*** Data listing ***
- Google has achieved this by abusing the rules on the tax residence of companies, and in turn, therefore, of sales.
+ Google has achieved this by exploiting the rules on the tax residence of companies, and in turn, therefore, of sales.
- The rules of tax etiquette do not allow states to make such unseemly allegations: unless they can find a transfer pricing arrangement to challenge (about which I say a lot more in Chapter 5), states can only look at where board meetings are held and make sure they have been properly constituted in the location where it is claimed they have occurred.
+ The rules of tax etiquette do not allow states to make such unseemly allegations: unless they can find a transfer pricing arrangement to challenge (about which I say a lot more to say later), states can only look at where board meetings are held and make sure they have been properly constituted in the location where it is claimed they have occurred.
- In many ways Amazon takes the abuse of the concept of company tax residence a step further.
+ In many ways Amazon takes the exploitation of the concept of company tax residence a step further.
*** End of Data listing ***
*** Data listing ***
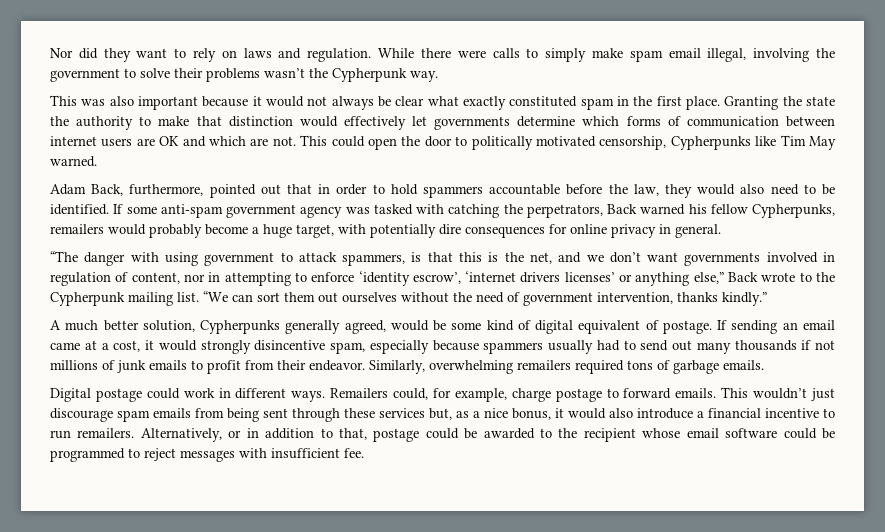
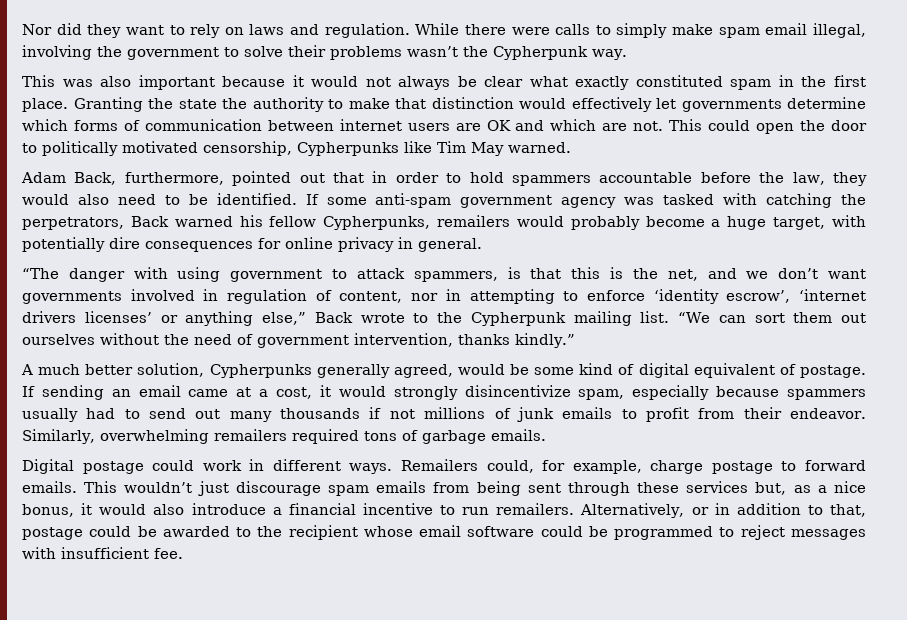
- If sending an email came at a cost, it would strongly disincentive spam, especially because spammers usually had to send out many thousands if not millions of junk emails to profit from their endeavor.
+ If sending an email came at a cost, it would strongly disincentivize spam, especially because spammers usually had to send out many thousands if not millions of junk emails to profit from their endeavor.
*** End of Data listing ***
Directions for this task »
Only the lines above starting with the one with "- Google has" and going through the one with "this by exploiting" are to be copied, word for word and with both ends kept.

Result of the task »
- Google has achieved this by abusing the rules on the tax residence of companies, and in turn, therefore, of sales.
+ Google has achieved this by exploiting the rules on the tax residence of companies, and in turn, therefore, of sales.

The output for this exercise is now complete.